──────── Given entries
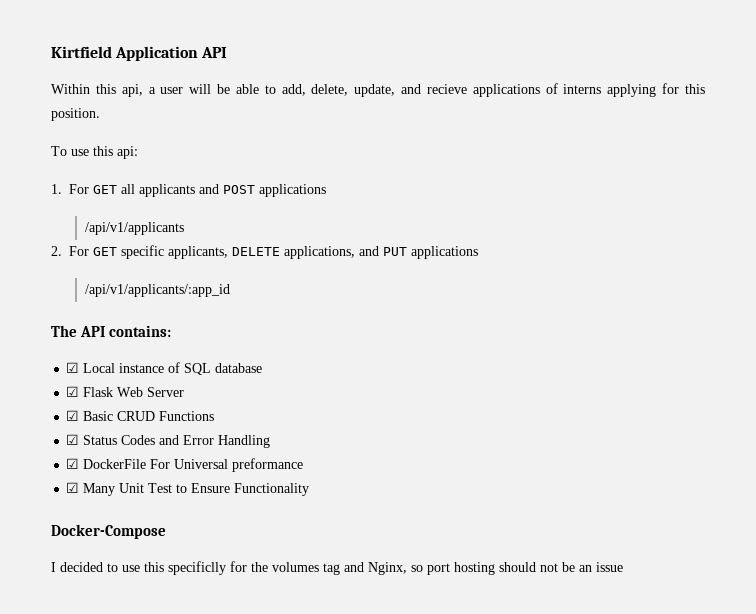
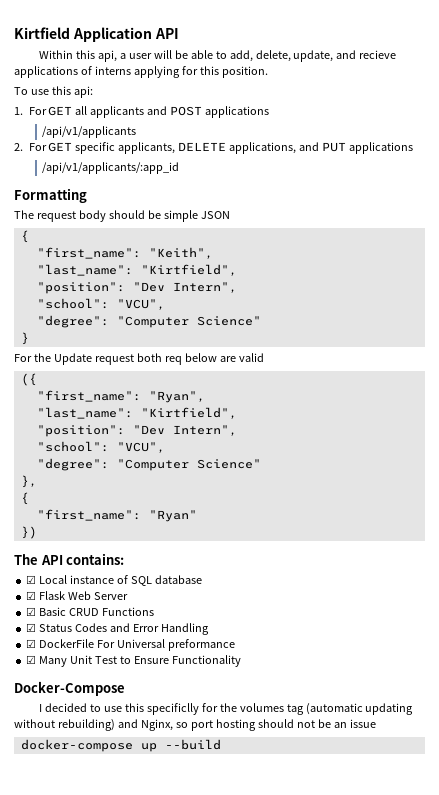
(230, 290) none -> [14,188,87,203] [14,210,230,222] [20,230,29,243] [36,247,213,259] [36,264,237,276] [36,282,237,294] [36,298,165,310] [36,315,261,328] [20,332,29,345] [14,353,264,365] [20,373,37,386] [36,390,205,403] [36,407,237,419] [36,425,237,437] [36,441,165,453] [36,458,261,471] [20,475,37,488] [20,492,29,505] [36,509,197,522] [20,526,37,539] // Formatting // The request body should be simple JSON // { // "first_name": "Keith", // "last_name": "Kirtfield", // "position": "Dev Intern", // "school": "VCU", // "degree": "Computer Science" // } // For the Update request both req below are valid // ({ // "first_name": "Ryan", // "last_name": "Kirtfield", // "position": "Dev Intern", // "school": "VCU", // "degree": "Computer Science" // }, // { // "first_name": "Ryan" // })
(340, 569) none -> [305,703,414,715] [14,719,115,731] (automatic updating without rebuilding)
(623, 567) none -> [20,739,221,752] // docker-compose up --build

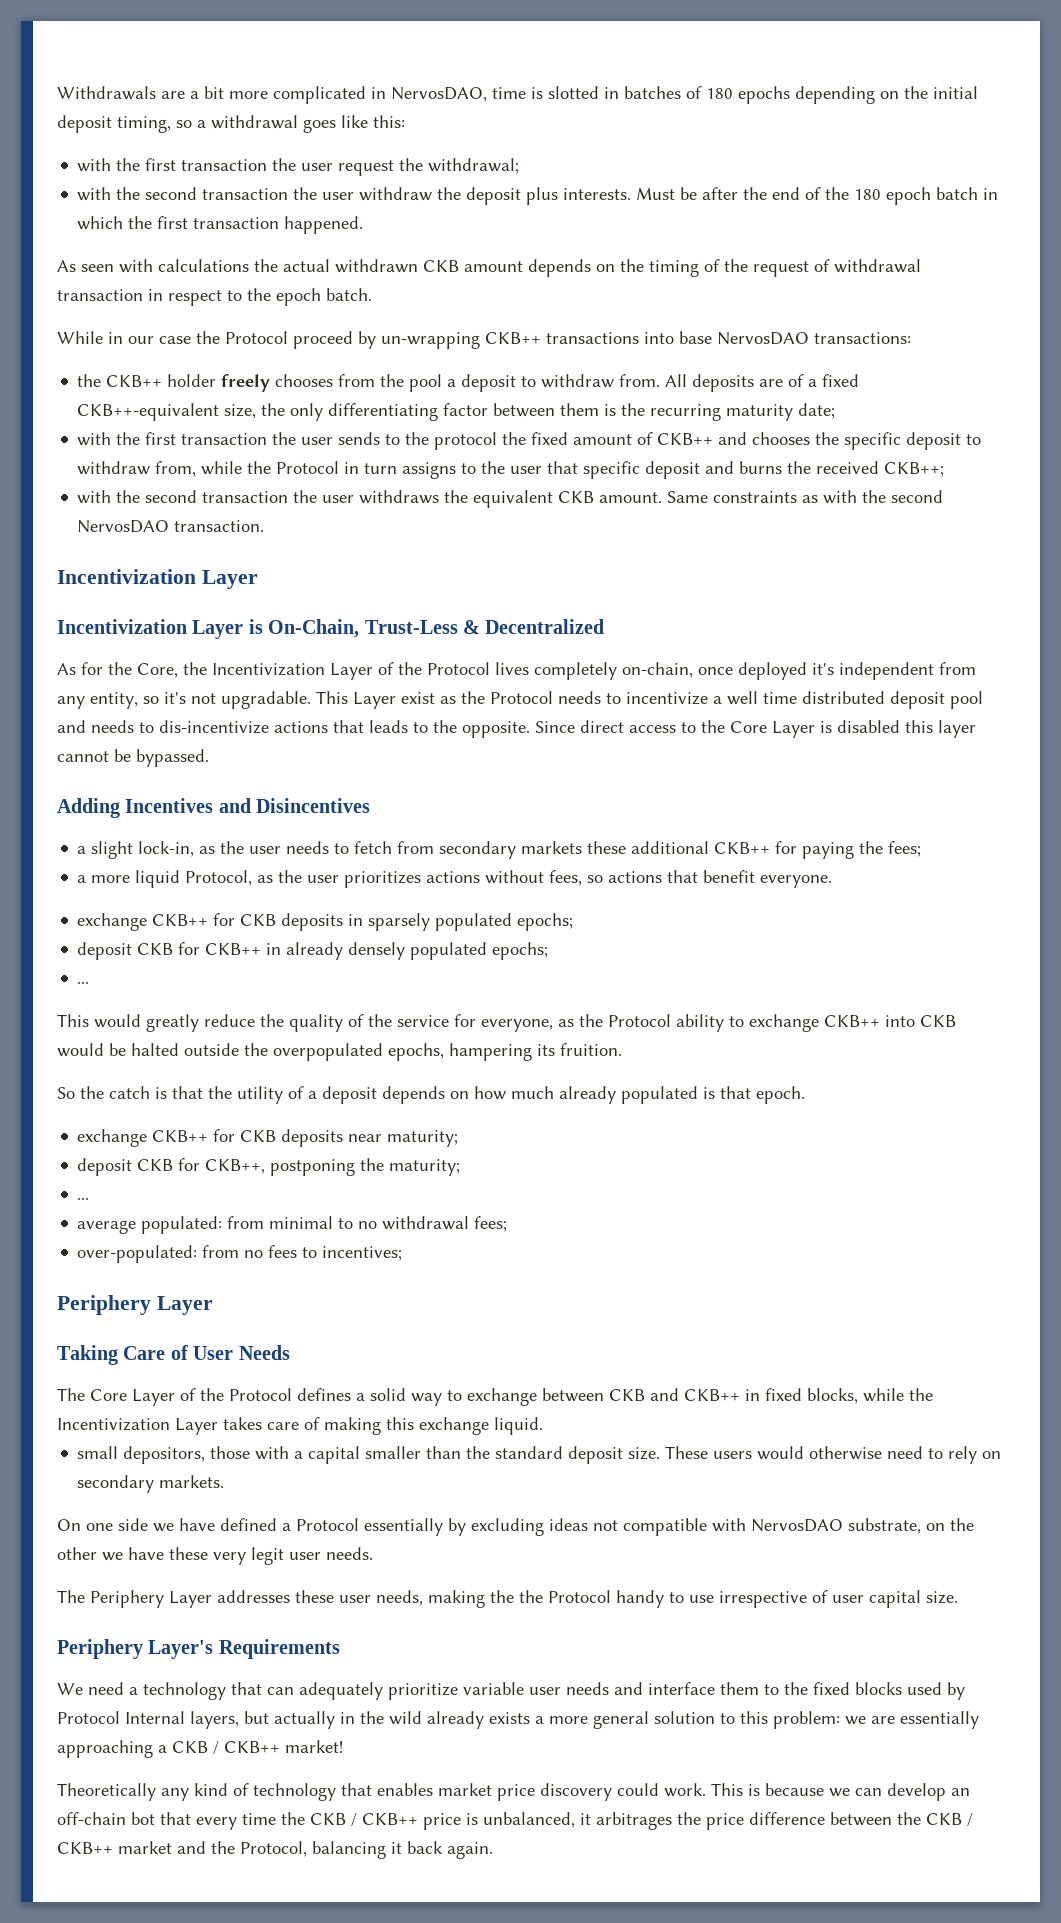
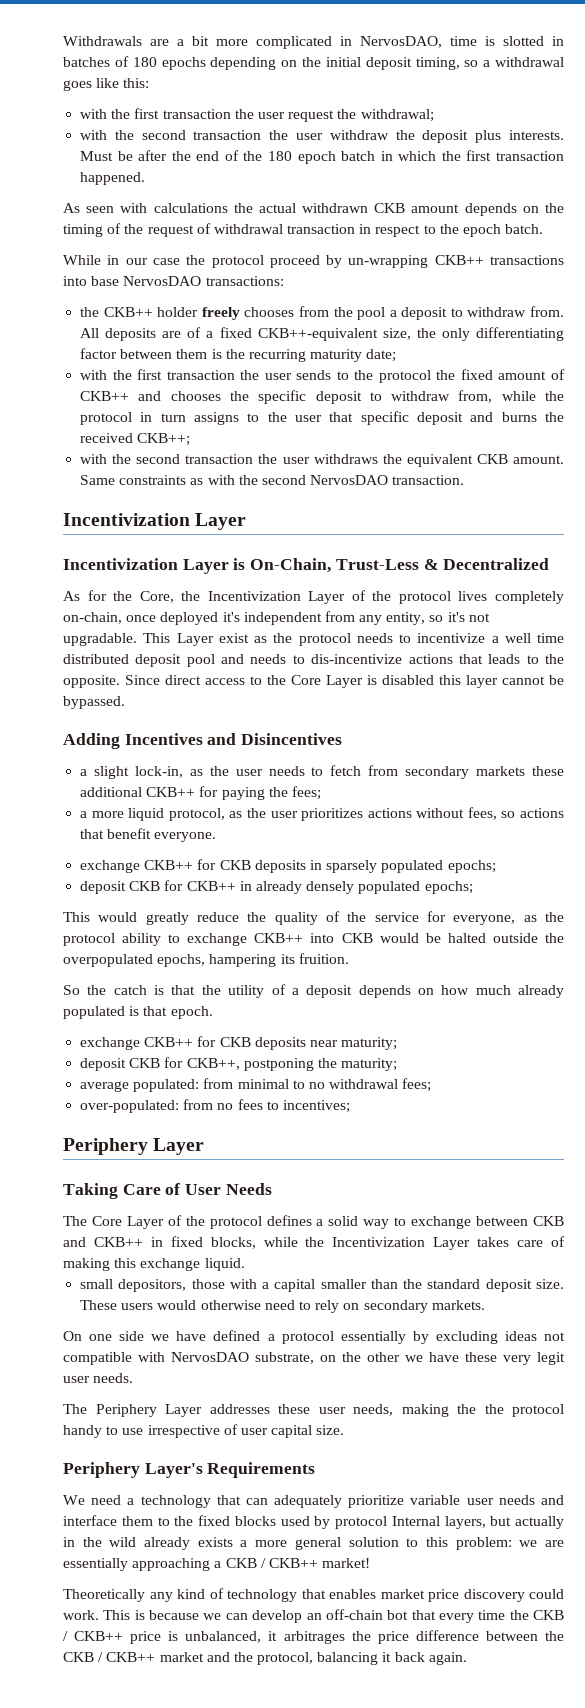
[225,331,288,344] Protocol -> [211,255,264,268] protocol
[276,461,340,474] Protocol -> [80,412,133,425] protocol
[427,662,490,675] Protocol -> [398,591,451,604] protocol
[490,691,553,704] Protocol -> [298,633,351,646] protocol
[185,870,253,886] Protocol, -> [168,808,225,821] protocol,
[77,981,90,984] // ... -> (473, 887) none
[608,1014,671,1027] Protocol -> [63,933,115,946] protocol
[77,1197,90,1200] // ... -> (398, 1064) none
[229,1388,292,1401] Protocol -> [209,1216,262,1229] protocol
[296,1518,359,1531] Protocol -> [281,1331,334,1344] protocol
[548,1590,611,1603] Protocol -> [512,1404,564,1417] protocol
[57,1711,120,1724] Protocol -> [335,1516,387,1529] protocol
[240,1841,307,1857] Protocol, -> [257,1652,314,1665] protocol,

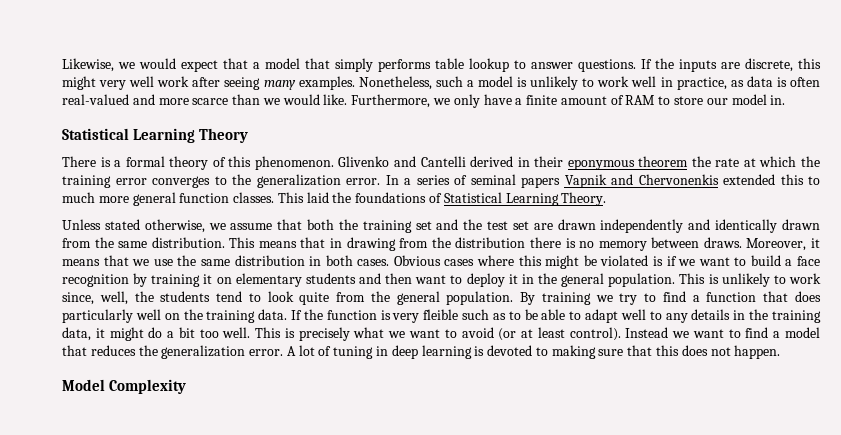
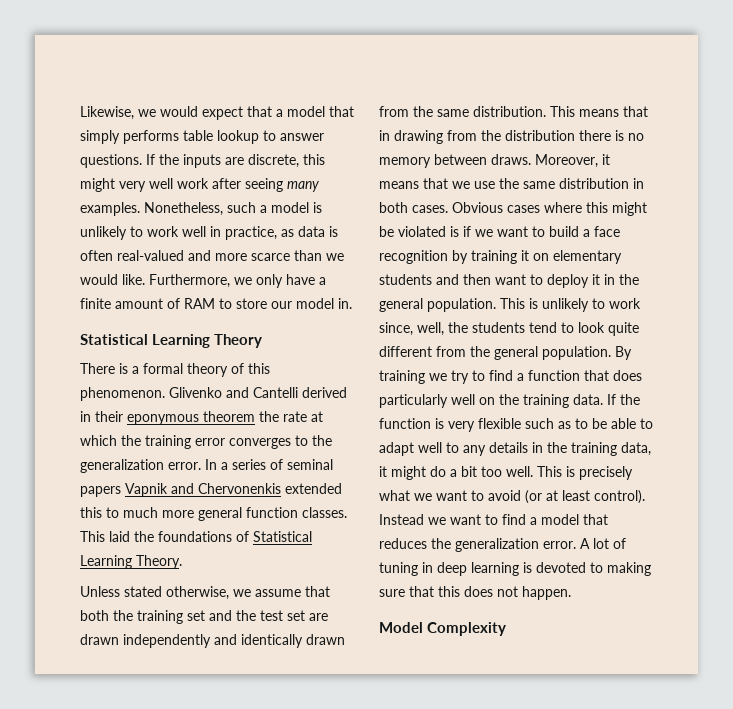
(330, 298) none -> [379,346,432,357] different
[423,309,459,320] fleible -> [478,418,521,429] flexible

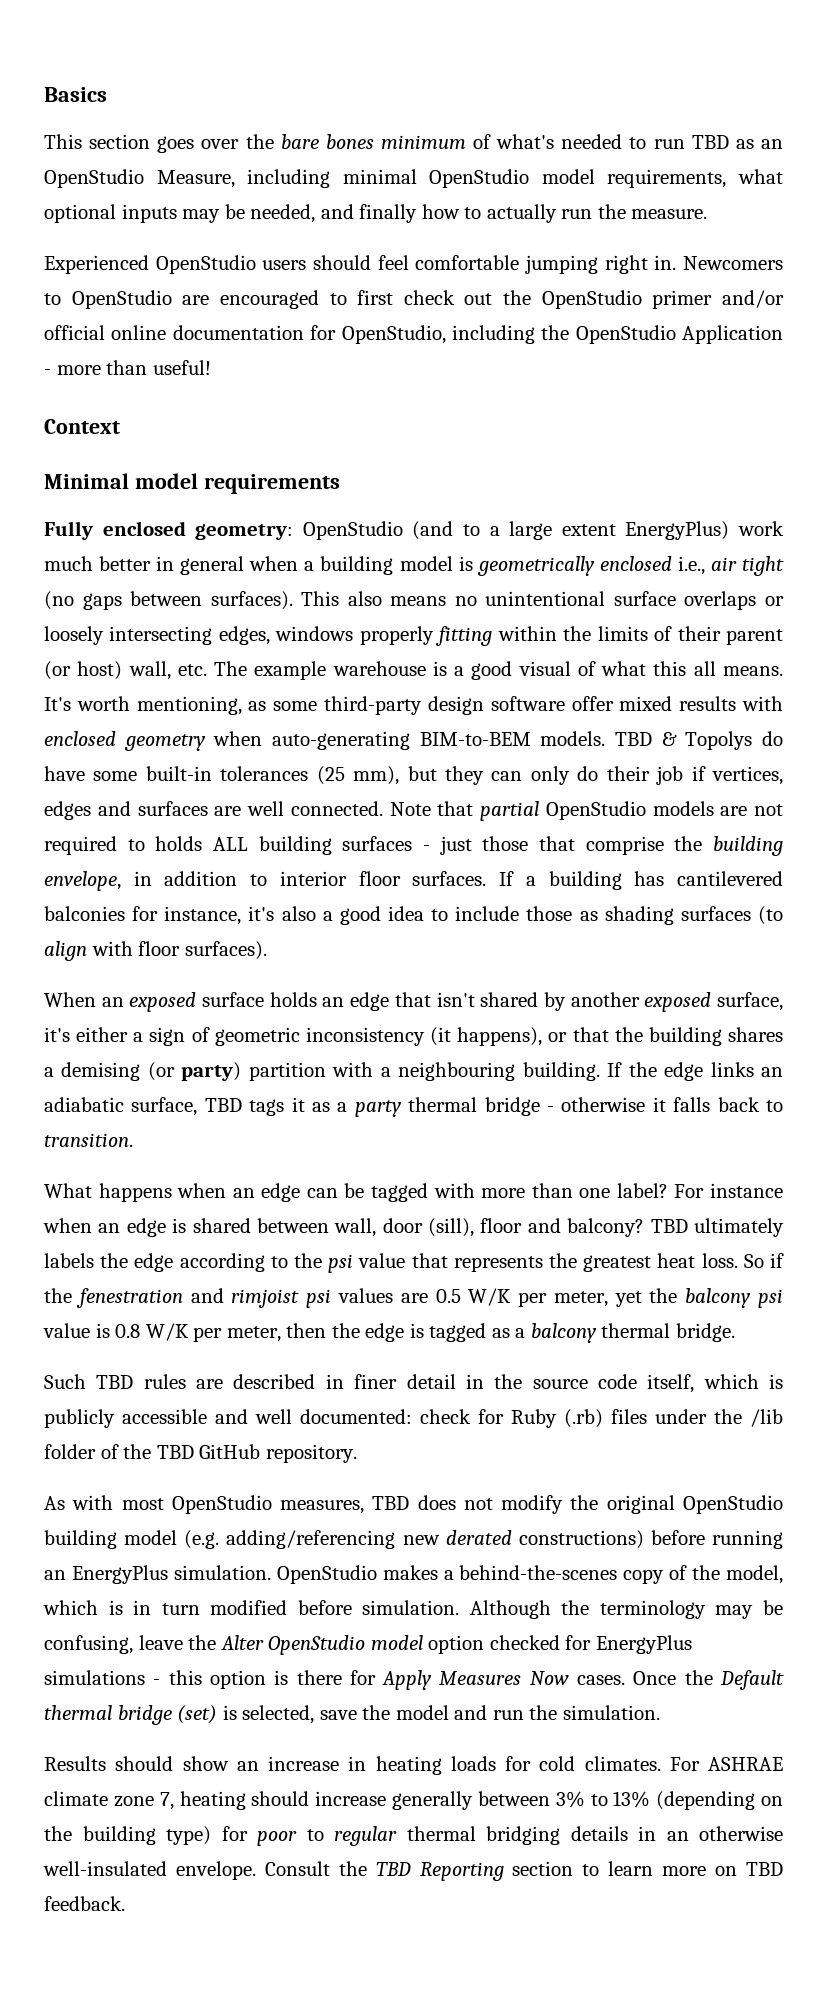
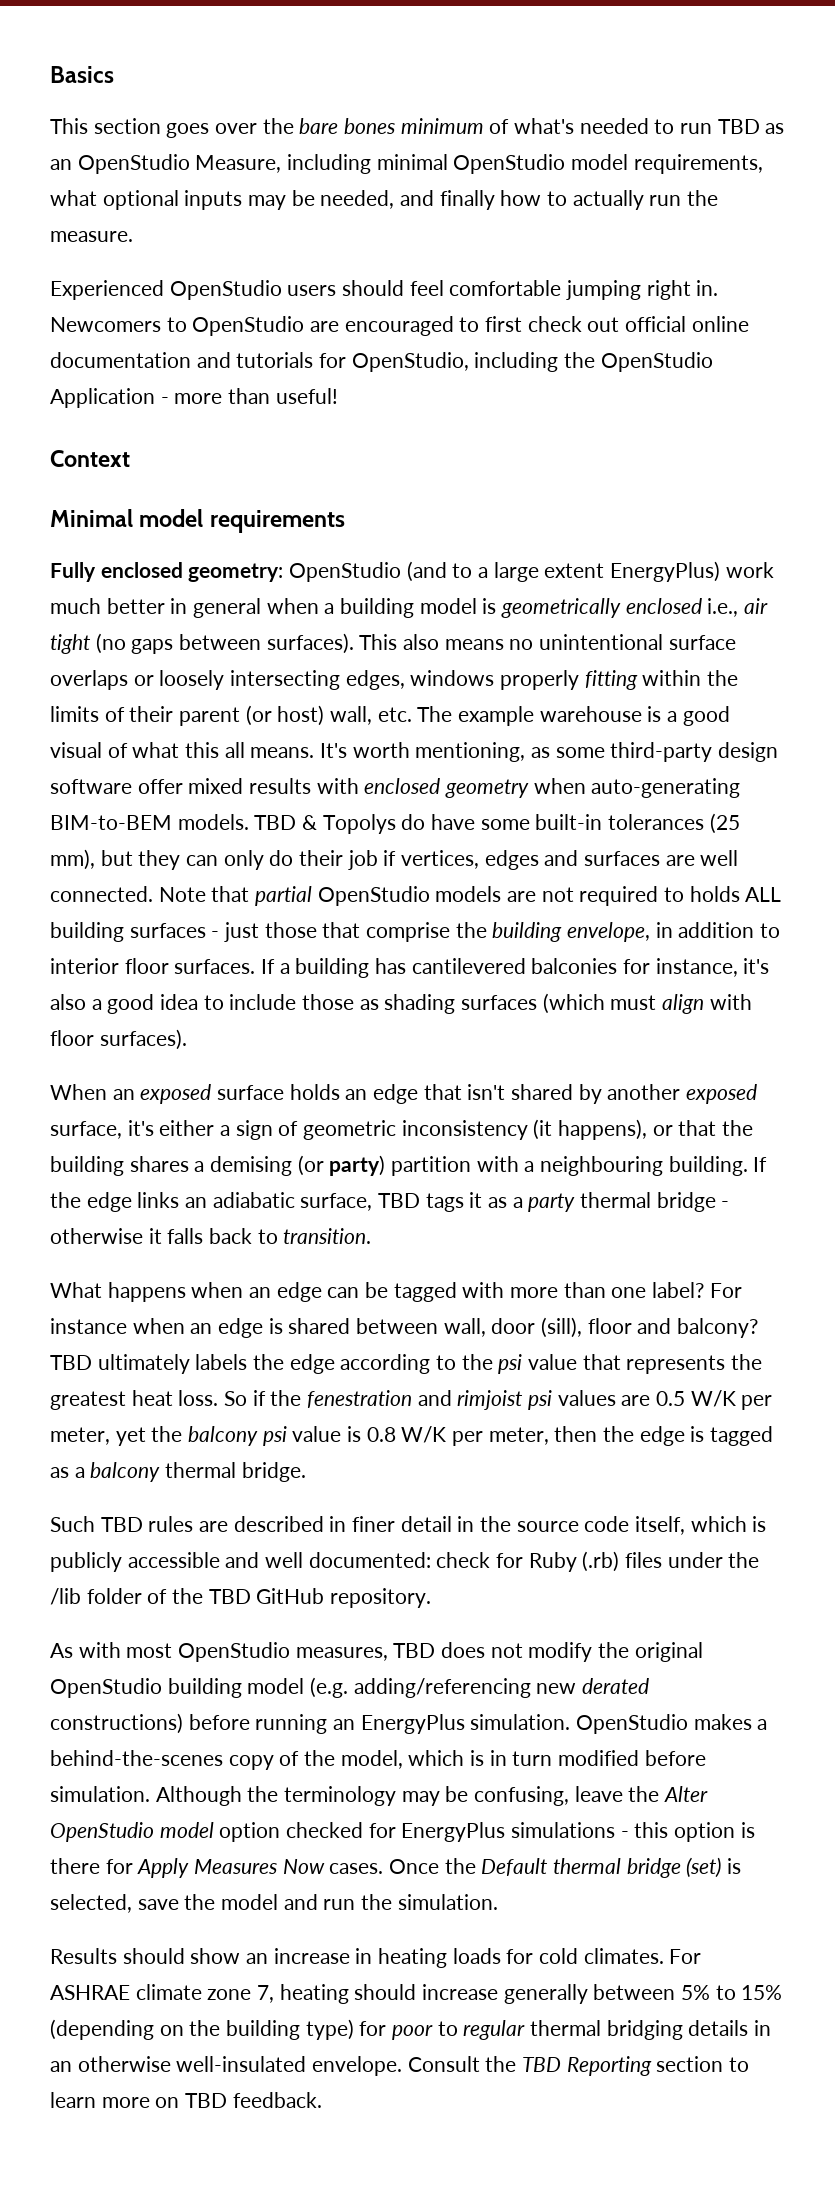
[503,290,784,309] the OpenStudio primer and/or -> (620, 324) none
(304, 332) none -> [196,352,314,368] and tutorials
[758,906,783,925] (to -> [542,993,657,1014] (which must
[555,1791,651,1808] 3% to 13% -> [681,1985,783,2000] 5% to 15%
────────────────
• Exercise requirements: Apart from the pictures, every line above must be repeated exactly.

• Response to this exercise:
(230, 290) none -> [14,188,87,203] [14,210,230,222] [20,230,29,243] [36,247,213,259] [36,264,237,276] [36,282,237,294] [36,298,165,310] [36,315,261,328] [20,332,29,345] [14,353,264,365] [20,373,37,386] [36,390,205,403] [36,407,237,419] [36,425,237,437] [36,441,165,453] [36,458,261,471] [20,475,37,488] [20,492,29,505] [36,509,197,522] [20,526,37,539] // Formatting // The request body should be simple JSON // { // "first_name": "Keith", // "last_name": "Kirtfield", // "position": "Dev Intern", // "school": "VCU", // "degree": "Computer Science" // } // For the Update request both req below are valid // ({ // "first_name": "Ryan", // "last_name": "Kirtfield", // "position": "Dev Intern", // "school": "VCU", // "degree": "Computer Science" // }, // { // "first_name": "Ryan" // })
(340, 569) none -> [305,703,414,715] [14,719,115,731] (automatic updating without rebuilding)
(623, 567) none -> [20,739,221,752] // docker-compose up --build

[225,331,288,344] Protocol -> [211,255,264,268] protocol
[276,461,340,474] Protocol -> [80,412,133,425] protocol
[427,662,490,675] Protocol -> [398,591,451,604] protocol
[490,691,553,704] Protocol -> [298,633,351,646] protocol
[185,870,253,886] Protocol, -> [168,808,225,821] protocol,
[77,981,90,984] // ... -> (473, 887) none
[608,1014,671,1027] Protocol -> [63,933,115,946] protocol
[77,1197,90,1200] // ... -> (398, 1064) none
[229,1388,292,1401] Protocol -> [209,1216,262,1229] protocol
[296,1518,359,1531] Protocol -> [281,1331,334,1344] protocol
[548,1590,611,1603] Protocol -> [512,1404,564,1417] protocol
[57,1711,120,1724] Protocol -> [335,1516,387,1529] protocol
[240,1841,307,1857] Protocol, -> [257,1652,314,1665] protocol,

(330, 298) none -> [379,346,432,357] different
[423,309,459,320] fleible -> [478,418,521,429] flexible

[503,290,784,309] the OpenStudio primer and/or -> (620, 324) none
(304, 332) none -> [196,352,314,368] and tutorials
[758,906,783,925] (to -> [542,993,657,1014] (which must
[555,1791,651,1808] 3% to 13% -> [681,1985,783,2000] 5% to 15%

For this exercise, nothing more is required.